Monday, Feb. 3, 2003; 3 p.m. ET

In the past year, the Washington, D.C. area has had dealt with drought and a "real winter" -- complete with regular snowfall -- for the first time in several seasons. No question, weather affects how we live, and when the weather snags traffic, confines Washingtonians to their homes or hits us by surprise, the first people to be blamed are the meteorologists -- who use a combination of art, science and common sense to make their best predictions for the day-to-day weather.

Washington's big four weather forecasters -- Doug Hill, Bob Ryan, Topper Shutt and Sue Palka -- are profiled in this Sunday's TV Week.

Topper Shutt, chief meteorologist at Washington, D.C.'s WUSA9, was online Monday, Feb. 3 at 3 p.m. ET, to talk about high-wire craft of predicting the weather.

Shutt was raised in the Washington area and joined Channel 9 in 1988 from WFMY-TV in Greensboro, N.C., where he was the weekend weather anchor. Prior to WFMY, Shutt was the weekday weather anchor for WTVK-TV in Knoxville, Tenn., from 1984 to 1987. His first position in broadcasting was as weather producer and substitute weather anchor with Cable News Network in Atlanta, Ga., from 1981 to 1984. Shutt earned his Bachelor's degree from Trinity College in Hartford, Conn. He studied Meteorology at the University of Tennessee and the University of North Carolina/Asheville. Shutt earned the American Meteorological Society's Seal of Approval in Television and Radio in 1988.

The transcript follows.

Editor's Note: Washingtonpost.com moderators retain editorial control over Live Online discussions and choose the most relevant questions for guests and hosts; guests and hosts can decline to answer questions.

Herndon, Va.: What's the difference between a flood watch and a flood warning?

Topper Shutt: A flood warning means that flooding is occurring move to higher ground. A flood watch means that conditions are favorable to produce flooding.


Regarding Accuracy...: I am no meteorologist, but it seems to me that predictions farther than 4 or 5 days out can be wildly inaccurate. Why then, do we try to predict so far in advance? With the appropriate advances in technology, do you think we will ever be able to accurately predict weather 2 or 3 weeks in advance? Thank you!
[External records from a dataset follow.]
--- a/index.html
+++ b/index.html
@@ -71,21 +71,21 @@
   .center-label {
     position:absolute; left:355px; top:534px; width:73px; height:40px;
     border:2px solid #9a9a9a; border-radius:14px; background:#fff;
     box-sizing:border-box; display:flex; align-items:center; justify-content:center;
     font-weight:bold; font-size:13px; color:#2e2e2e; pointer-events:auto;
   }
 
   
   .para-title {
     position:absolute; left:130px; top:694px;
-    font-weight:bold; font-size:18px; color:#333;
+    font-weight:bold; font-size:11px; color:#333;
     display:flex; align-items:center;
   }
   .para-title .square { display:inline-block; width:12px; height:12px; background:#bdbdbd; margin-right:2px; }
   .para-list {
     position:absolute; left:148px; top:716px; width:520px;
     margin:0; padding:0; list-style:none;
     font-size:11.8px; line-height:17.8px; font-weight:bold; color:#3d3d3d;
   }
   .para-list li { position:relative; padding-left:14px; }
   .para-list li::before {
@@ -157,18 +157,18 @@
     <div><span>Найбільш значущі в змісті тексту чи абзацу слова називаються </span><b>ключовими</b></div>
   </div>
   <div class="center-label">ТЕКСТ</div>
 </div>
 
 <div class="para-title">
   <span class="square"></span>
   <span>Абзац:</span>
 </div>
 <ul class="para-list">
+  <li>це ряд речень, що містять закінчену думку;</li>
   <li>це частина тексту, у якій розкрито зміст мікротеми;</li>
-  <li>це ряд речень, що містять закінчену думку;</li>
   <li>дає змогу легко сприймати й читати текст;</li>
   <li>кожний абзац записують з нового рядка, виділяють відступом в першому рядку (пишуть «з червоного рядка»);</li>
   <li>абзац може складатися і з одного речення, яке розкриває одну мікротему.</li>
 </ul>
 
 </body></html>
Topper Shutt: I agree. From a weather standpoint we would rather do a 4 or 5 day outlook but from a marketing and a news standpoint we are forced to do a 7 day outlook.
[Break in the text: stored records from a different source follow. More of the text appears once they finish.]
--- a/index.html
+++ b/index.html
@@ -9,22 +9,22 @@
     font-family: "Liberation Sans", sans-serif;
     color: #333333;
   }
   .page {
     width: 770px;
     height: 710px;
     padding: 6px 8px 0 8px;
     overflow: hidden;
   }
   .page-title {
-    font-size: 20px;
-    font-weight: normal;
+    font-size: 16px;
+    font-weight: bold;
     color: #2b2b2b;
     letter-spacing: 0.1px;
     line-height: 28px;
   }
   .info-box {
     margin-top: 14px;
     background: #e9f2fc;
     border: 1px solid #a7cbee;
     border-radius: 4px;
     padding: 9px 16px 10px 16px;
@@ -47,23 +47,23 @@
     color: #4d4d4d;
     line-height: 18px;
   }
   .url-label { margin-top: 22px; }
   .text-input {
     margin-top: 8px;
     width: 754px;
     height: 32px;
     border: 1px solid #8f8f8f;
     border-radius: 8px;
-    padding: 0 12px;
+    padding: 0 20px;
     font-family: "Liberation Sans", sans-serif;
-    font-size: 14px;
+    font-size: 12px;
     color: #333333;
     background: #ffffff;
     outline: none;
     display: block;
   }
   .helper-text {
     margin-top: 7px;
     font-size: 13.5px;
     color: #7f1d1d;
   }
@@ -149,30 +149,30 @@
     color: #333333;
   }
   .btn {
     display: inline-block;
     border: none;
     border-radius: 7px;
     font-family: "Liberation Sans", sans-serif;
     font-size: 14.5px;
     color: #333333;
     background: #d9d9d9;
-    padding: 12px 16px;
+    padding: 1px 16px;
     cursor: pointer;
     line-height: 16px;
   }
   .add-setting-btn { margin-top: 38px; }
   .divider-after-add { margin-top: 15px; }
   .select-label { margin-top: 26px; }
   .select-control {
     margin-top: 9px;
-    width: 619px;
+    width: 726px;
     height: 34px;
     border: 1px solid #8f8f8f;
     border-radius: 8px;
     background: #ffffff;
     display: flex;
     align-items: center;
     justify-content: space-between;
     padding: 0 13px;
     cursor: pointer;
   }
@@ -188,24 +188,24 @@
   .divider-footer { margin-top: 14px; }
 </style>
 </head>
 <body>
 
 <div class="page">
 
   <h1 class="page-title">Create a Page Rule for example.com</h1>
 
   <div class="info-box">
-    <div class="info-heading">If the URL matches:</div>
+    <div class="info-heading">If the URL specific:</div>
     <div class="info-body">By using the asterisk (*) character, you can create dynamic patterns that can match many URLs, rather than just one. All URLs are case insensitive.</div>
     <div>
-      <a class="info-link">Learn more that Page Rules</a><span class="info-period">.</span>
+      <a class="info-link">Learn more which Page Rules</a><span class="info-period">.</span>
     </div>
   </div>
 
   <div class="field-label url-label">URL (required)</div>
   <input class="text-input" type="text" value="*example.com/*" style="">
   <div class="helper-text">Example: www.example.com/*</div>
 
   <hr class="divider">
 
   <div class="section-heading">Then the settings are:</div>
I think we are close to accurately predicting trends 2 to 3 weeks in advance. Will we be able to be more specific than that....maybe.


Originally from Texas: What is about these two regions, D.C. and Houston, that make predicting precipitation difficult? Is it the closeness to bodies of water?

Topper Shutt: Yes. When you have a large body of water near you it does make forecasting a bit more difficult. Weather balloons that feed the computer models do not go up out over the Atlantic.


Good Jokes: Heard any good weather related jokes recently?

Topper Shutt: No new ones.


Sterling, Va.: I love the "forecast discussion" posted on the Web by the National Weather Service. To me, this is the most honest weather forecast there is (once you can figure out how to read all its acronyms and shorthand). When the computer models don't agree, and the NWS is unsure of a forecast, they'll admit their uncertainty. Why don't TV weathermen admit when their forecasts lack certainty?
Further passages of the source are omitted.